• Task objective:
An exact transcription of the entries is required, with no images included.
'''
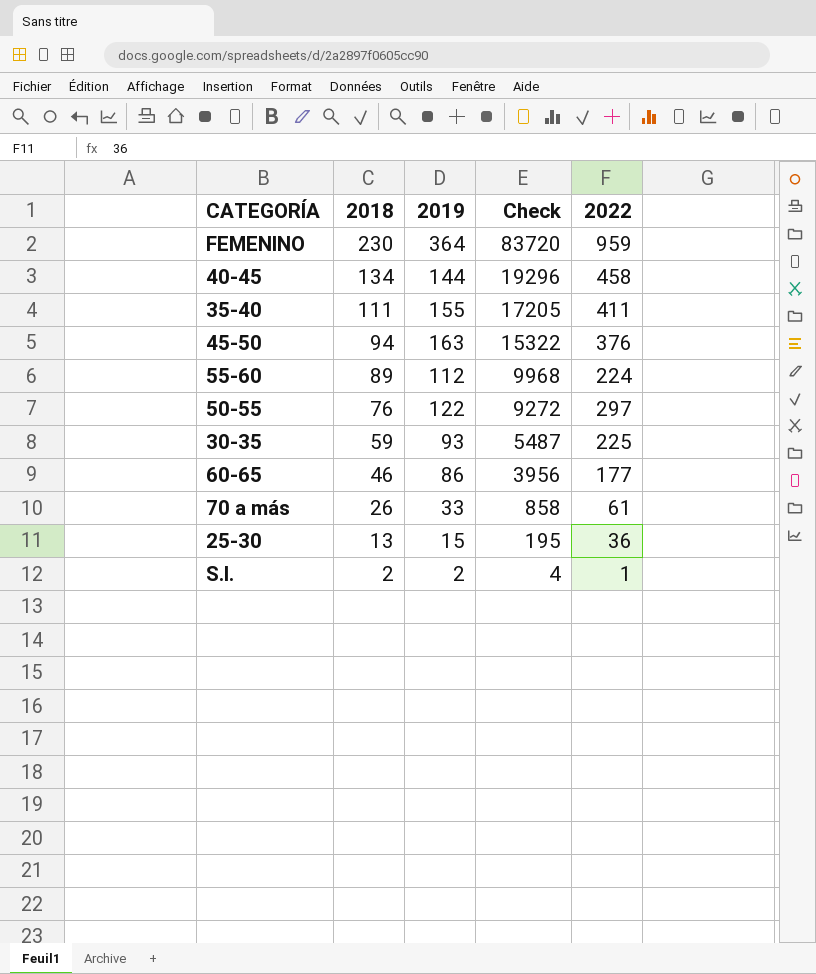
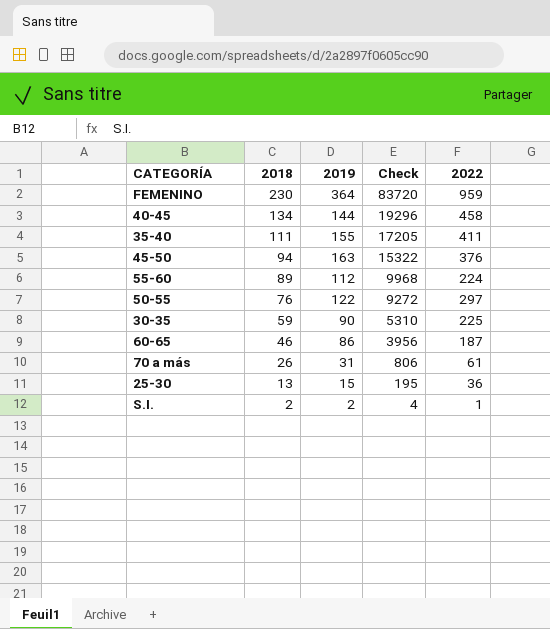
30-35 | 2019: 93 -> 90
30-35 | Check: 5487 -> 5310
60-65 | 2022: 177 -> 187
70 a más | 2019: 33 -> 31
70 a más | Check: 858 -> 806

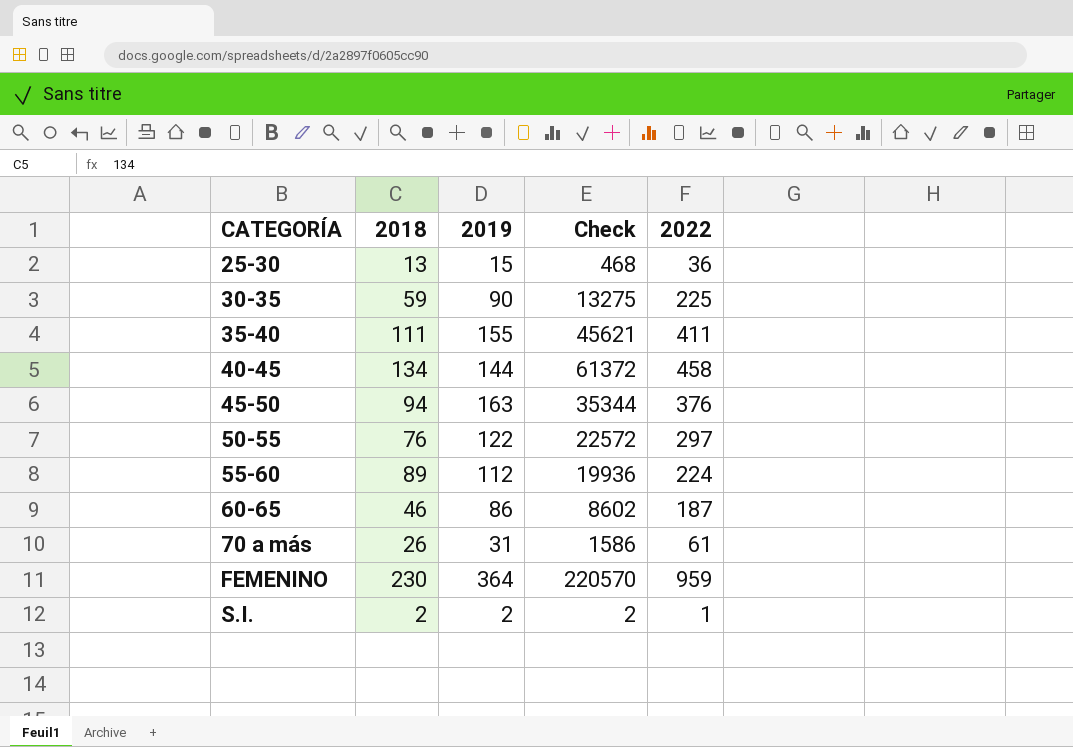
row order: 2018 descending -> CATEGORÍA ascending
column Check | formula: [2018] * [2019] -> [2018] * [2022]

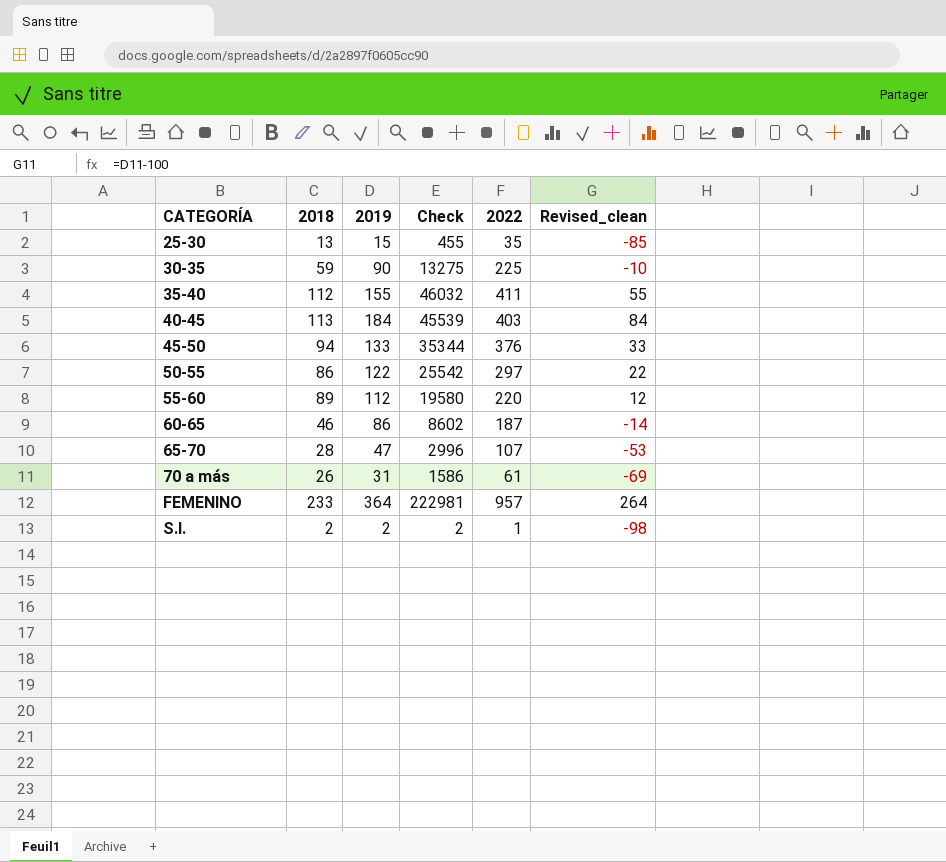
column Revised_clean | formula: none -> [2019] - 100
25-30 | Check: 468 -> 455
25-30 | 2022: 36 -> 35
35-40 | 2018: 111 -> 112
35-40 | Check: 45621 -> 46032
40-45 | 2018: 134 -> 113
40-45 | 2019: 144 -> 184
40-45 | Check: 61372 -> 45539
40-45 | 2022: 458 -> 403
45-50 | 2019: 163 -> 133
50-55 | 2018: 76 -> 86
50-55 | Check: 22572 -> 25542
55-60 | Check: 19936 -> 19580
55-60 | 2022: 224 -> 220
row 65-70: none -> 28 | 47 | 2996 | 107 | -53
FEMENINO | 2018: 230 -> 233
FEMENINO | Check: 220570 -> 222981
FEMENINO | 2022: 959 -> 957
'''
• Answer space:
30-35 | 2019: 93 -> 90
30-35 | Check: 5487 -> 5310
60-65 | 2022: 177 -> 187
70 a más | 2019: 33 -> 31
70 a más | Check: 858 -> 806

row order: 2018 descending -> CATEGORÍA ascending
column Check | formula: [2018] * [2019] -> [2018] * [2022]

column Revised_clean | formula: none -> [2019] - 100
25-30 | Check: 468 -> 455
25-30 | 2022: 36 -> 35
35-40 | 2018: 111 -> 112
35-40 | Check: 45621 -> 46032
40-45 | 2018: 134 -> 113
40-45 | 2019: 144 -> 184
40-45 | Check: 61372 -> 45539
40-45 | 2022: 458 -> 403
45-50 | 2019: 163 -> 133
50-55 | 2018: 76 -> 86
50-55 | Check: 22572 -> 25542
55-60 | Check: 19936 -> 19580
55-60 | 2022: 224 -> 220
row 65-70: none -> 28 | 47 | 2996 | 107 | -53
FEMENINO | 2018: 230 -> 233
FEMENINO | Check: 220570 -> 222981
FEMENINO | 2022: 959 -> 957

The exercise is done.